= Beginning of Section =
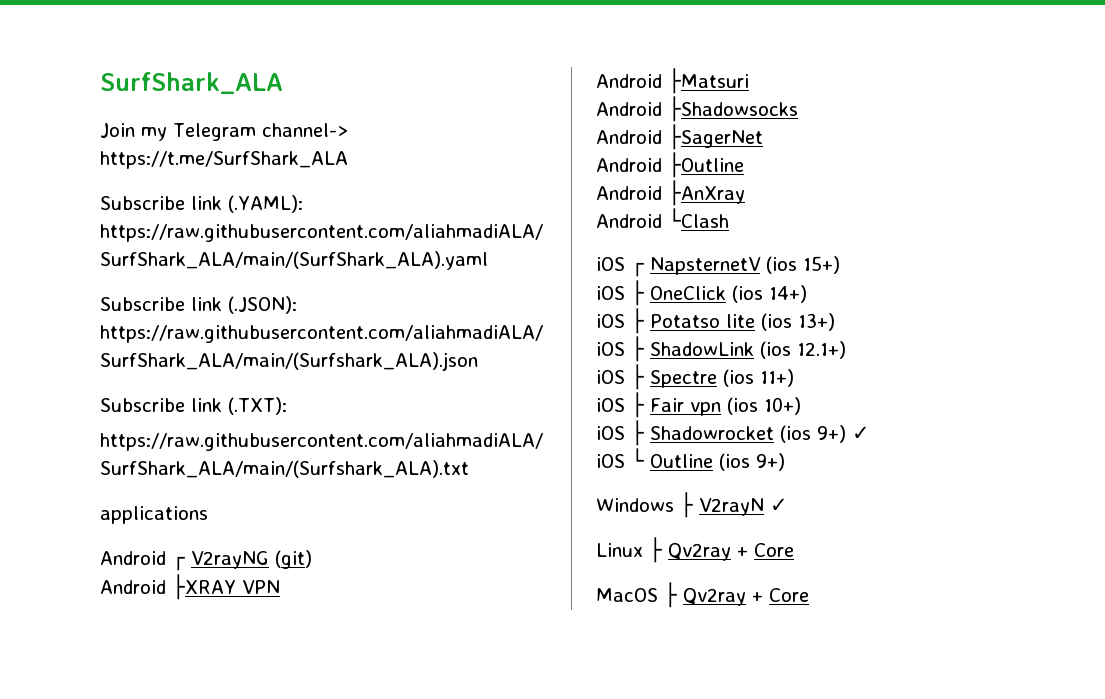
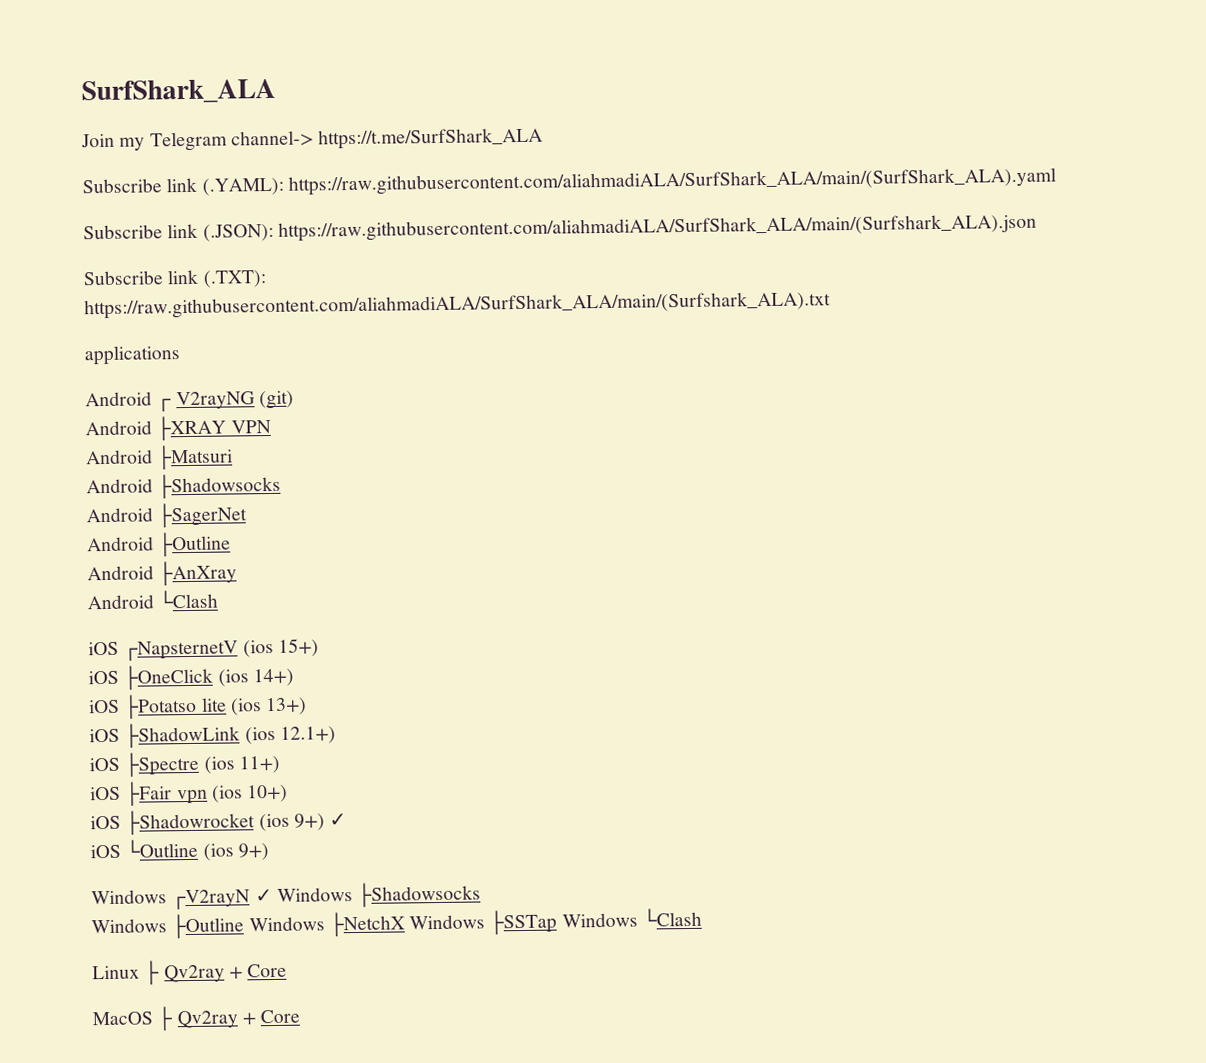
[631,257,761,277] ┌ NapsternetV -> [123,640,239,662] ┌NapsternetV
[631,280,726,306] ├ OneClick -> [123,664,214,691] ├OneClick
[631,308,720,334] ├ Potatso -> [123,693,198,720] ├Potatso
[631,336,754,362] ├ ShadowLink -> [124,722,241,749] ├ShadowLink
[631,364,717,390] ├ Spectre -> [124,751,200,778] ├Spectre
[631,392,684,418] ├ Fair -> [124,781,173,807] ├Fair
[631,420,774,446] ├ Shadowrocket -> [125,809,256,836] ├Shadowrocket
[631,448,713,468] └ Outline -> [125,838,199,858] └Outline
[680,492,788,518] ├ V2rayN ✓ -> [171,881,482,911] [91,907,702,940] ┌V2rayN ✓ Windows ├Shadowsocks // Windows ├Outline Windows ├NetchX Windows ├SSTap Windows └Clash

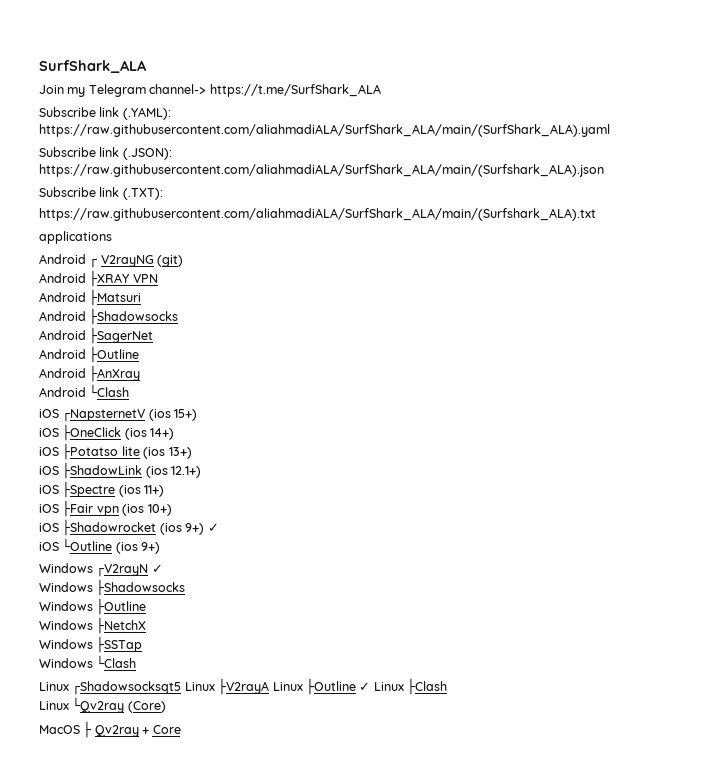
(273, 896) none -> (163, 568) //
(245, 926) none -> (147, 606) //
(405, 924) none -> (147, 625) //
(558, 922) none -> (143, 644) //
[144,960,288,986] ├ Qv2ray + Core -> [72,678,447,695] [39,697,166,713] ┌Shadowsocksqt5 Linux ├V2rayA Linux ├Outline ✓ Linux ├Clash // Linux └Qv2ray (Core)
= End of Section =
= Beginning of Section =
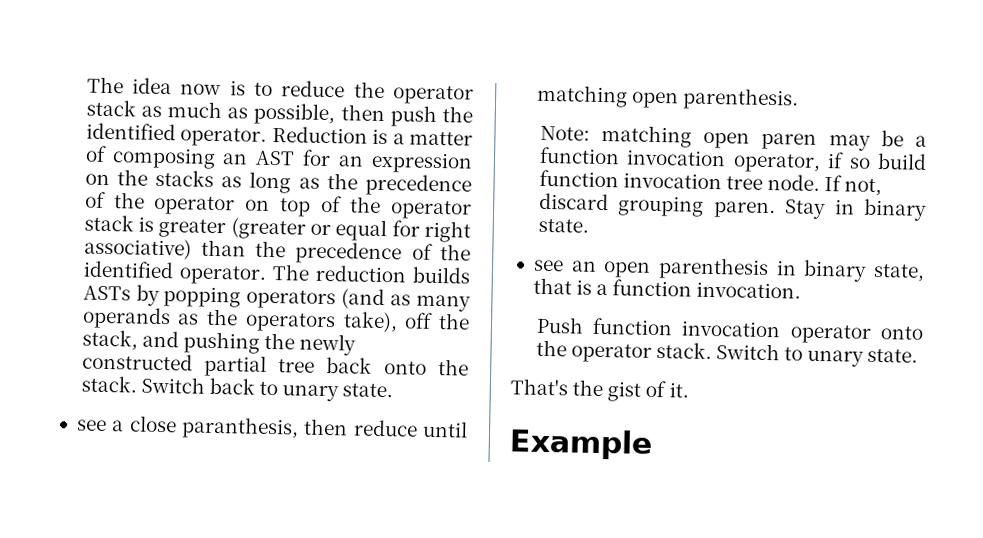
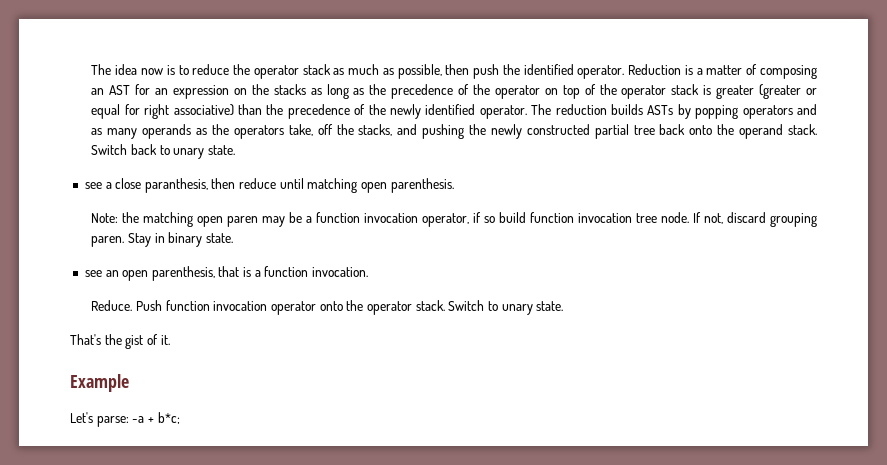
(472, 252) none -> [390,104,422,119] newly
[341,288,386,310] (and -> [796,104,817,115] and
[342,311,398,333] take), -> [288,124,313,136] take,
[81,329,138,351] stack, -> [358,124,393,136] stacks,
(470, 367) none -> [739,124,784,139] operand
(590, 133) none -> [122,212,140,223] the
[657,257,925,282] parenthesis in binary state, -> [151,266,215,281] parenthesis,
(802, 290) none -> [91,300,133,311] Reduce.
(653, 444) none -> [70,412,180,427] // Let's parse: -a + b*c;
= End of Section =
**REQUIRED WORK**
Print, without alteration, only the lines above between the one holding "(472, 252) none -> [390,104,422,119] newly" and the one holding "(653, 444) none", inclusive.

**WRITTEN ANSWER**
(472, 252) none -> [390,104,422,119] newly
[341,288,386,310] (and -> [796,104,817,115] and
[342,311,398,333] take), -> [288,124,313,136] take,
[81,329,138,351] stack, -> [358,124,393,136] stacks,
(470, 367) none -> [739,124,784,139] operand
(590, 133) none -> [122,212,140,223] the
[657,257,925,282] parenthesis in binary state, -> [151,266,215,281] parenthesis,
(802, 290) none -> [91,300,133,311] Reduce.
(653, 444) none -> [70,412,180,427] // Let's parse: -a + b*c;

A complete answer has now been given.